Как ни избегал он думать, мысли его вновь и вновь возвращались к той аварии на хлебозаводе, которая произошла месяца два назад, в начале зимы. К Лосеву примчался директор Ширяев — авария, завод остановился! Ширяев путался, запинаясь от страха, пока не удалось выяснить, что ремонт, который он вызвался провести хозспособом, своими силами, провести не сумел, доложить побоялся, понадеялся на авось, и теперь что-то обвалилось, печи встали. К тому же он послал в область паническую телеграмму, что окончательно вывело Лосева из себя. Лосев пообещал отдать Ширяева под суд, он кричал на него, стараясь перекрыть плаксивый его скрипучий голос, и Журавлев тоже орал на Ширяева, на него кричали все, потому что он был виноват, потому что авария грозила городу бедой, потому что он держался глупо — бессмысленно твердил — «передоверился», сваливал вину на мастеров… Ширяева тут же отстранили от работы, несколько суток Лосев провел на хлебозаводе, организуя ремонт, и в той горячке смерть Ширяева от инфаркта прошла незамеченной.

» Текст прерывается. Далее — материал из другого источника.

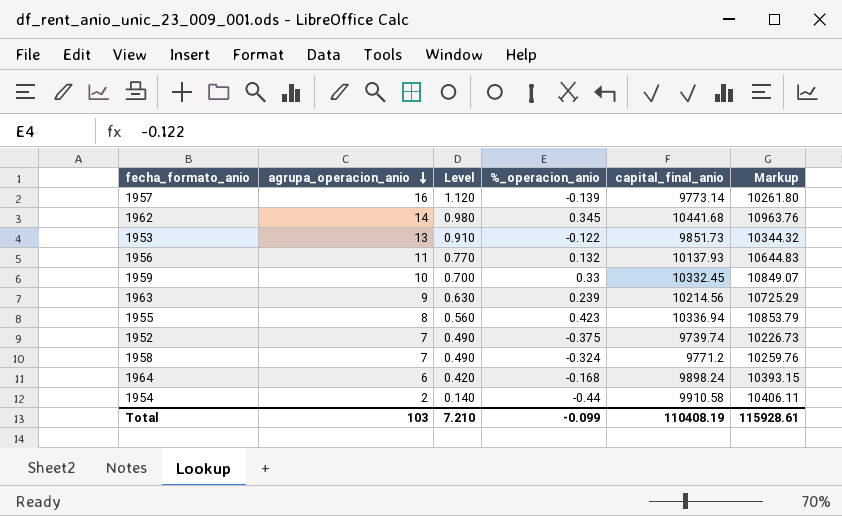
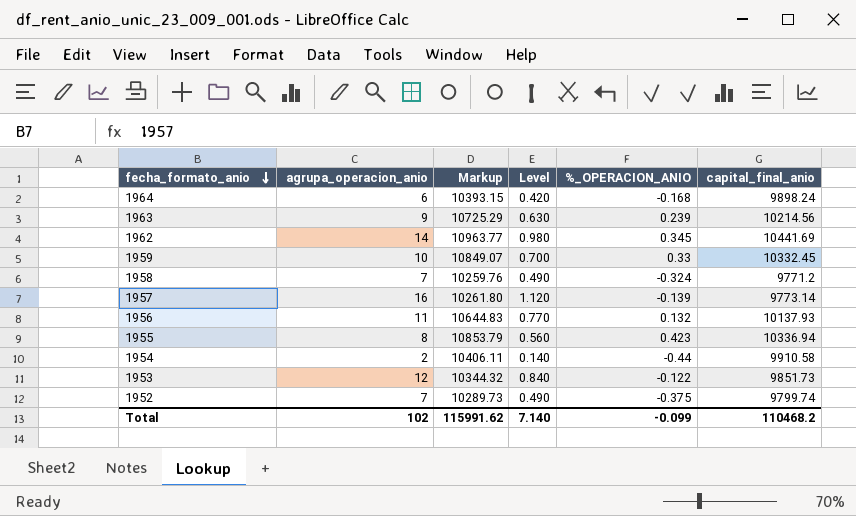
row order: agrupa_operacion_anio descending -> fecha_formato_anio descending
column Markup | position: 6 -> 3
column name: %_operacion_anio -> %_OPERACION_ANIO
1962 | Markup: 10963.76 -> 10963.77
1962 | capital_final_anio: 10441.68 -> 10441.69
1953 | agrupa_operacion_anio: 13 -> 12
1953 | Level: 0.910 -> 0.840
1952 | Markup: 10226.73 -> 10289.73
1952 | capital_final_anio: 9739.74 -> 9799.74
Total | agrupa_operacion_anio: 103 -> 102
Total | Markup: 115928.61 -> 115991.62
Total | Level: 7.210 -> 7.140
Total | capital_final_anio: 110408.19 -> 110468.2

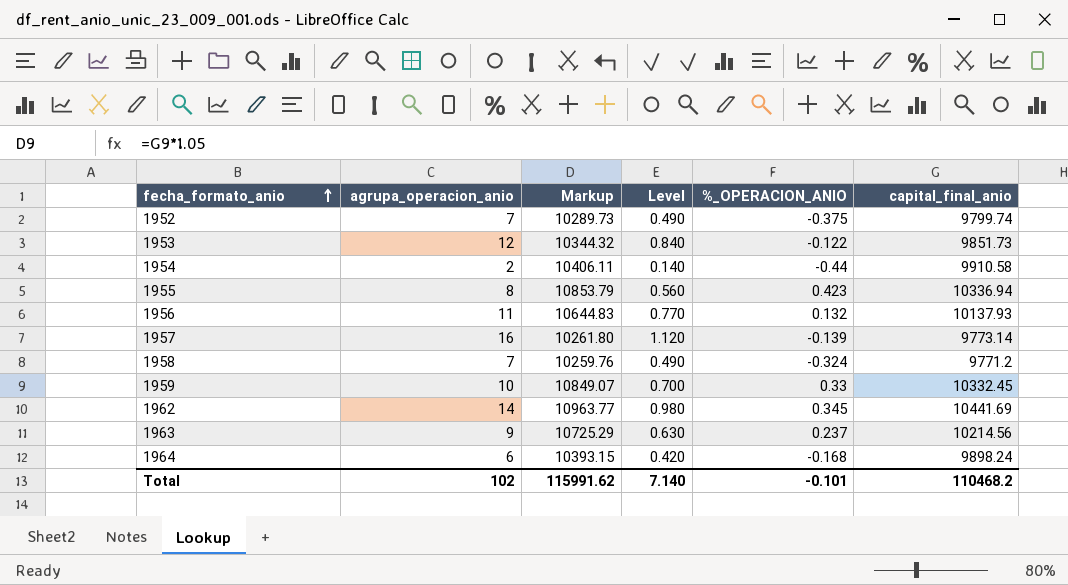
row order: fecha_formato_anio descending -> fecha_formato_anio ascending
1963 | %_OPERACION_ANIO: 0.239 -> 0.237
Total | %_OPERACION_ANIO: -0.099 -> -0.101

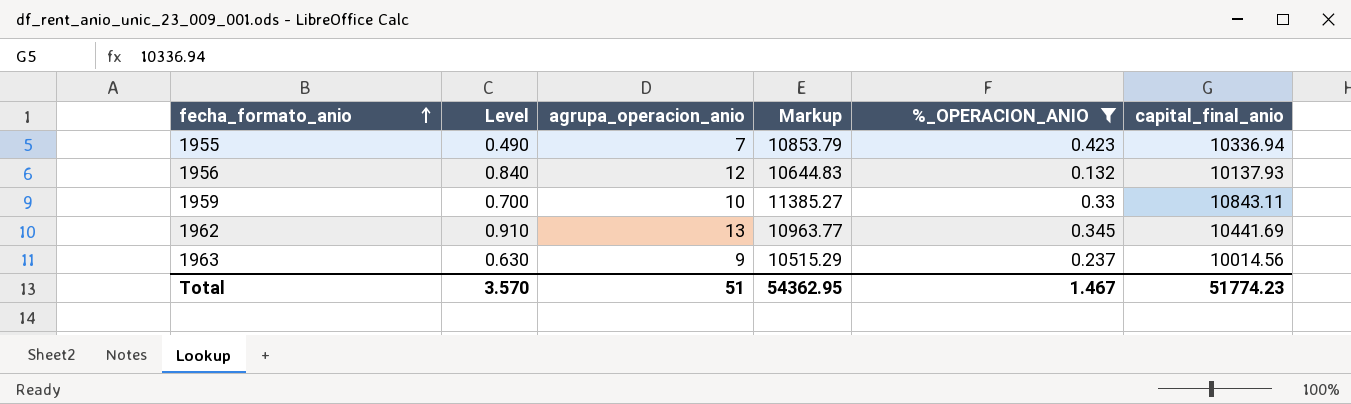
filter: none -> %_OPERACION_ANIO >= 0.132
column Level | position: 4 -> 2
1955 | Level: 0.560 -> 0.490
1955 | agrupa_operacion_anio: 8 -> 7
1956 | Level: 0.770 -> 0.840
1956 | agrupa_operacion_anio: 11 -> 12
1959 | Markup: 10849.07 -> 11385.27
1959 | capital_final_anio: 10332.45 -> 10843.11
1962 | Level: 0.980 -> 0.910
1962 | agrupa_operacion_anio: 14 -> 13
1963 | Markup: 10725.29 -> 10515.29
1963 | capital_final_anio: 10214.56 -> 10014.56
Total | Level: 7.140 -> 3.570
Total | agrupa_operacion_anio: 102 -> 51
Total | Markup: 115991.62 -> 54362.95
Total | %_OPERACION_ANIO: -0.101 -> 1.467
Total | capital_final_anio: 110468.2 -> 51774.23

Потом на прием к Лосеву пришла вдова Ширяева, рассказала, как, вернувшись из исполкома, муж лег на диван, накрыл лицо газетой, ничего не говорил, потом что-то закричал, она вбежала, а он уже не дышит. Она ни в чем не винила Лосева, рассказывая, как бы мирила Лосева с покойным. Грузная, рыхлая, она была похожа на Ширяева, стул под ней скрипел, напоминая пронзительный вопль Ширяева. Вспомнил Лосев свой безобразный крик. Зачем он орал на этого старого человека? Криком ничего нельзя было исправить, но в том-то и штука, что хотелось прежде всего выместить, наказать, сделать ему побольнее. И когда Ширяев схватился за сердце, — господи, да ведь он же схватился за сердце! — появилось злое удовлетворение, а, кажется, Журавлев крикнул: «Не прикидывайся!»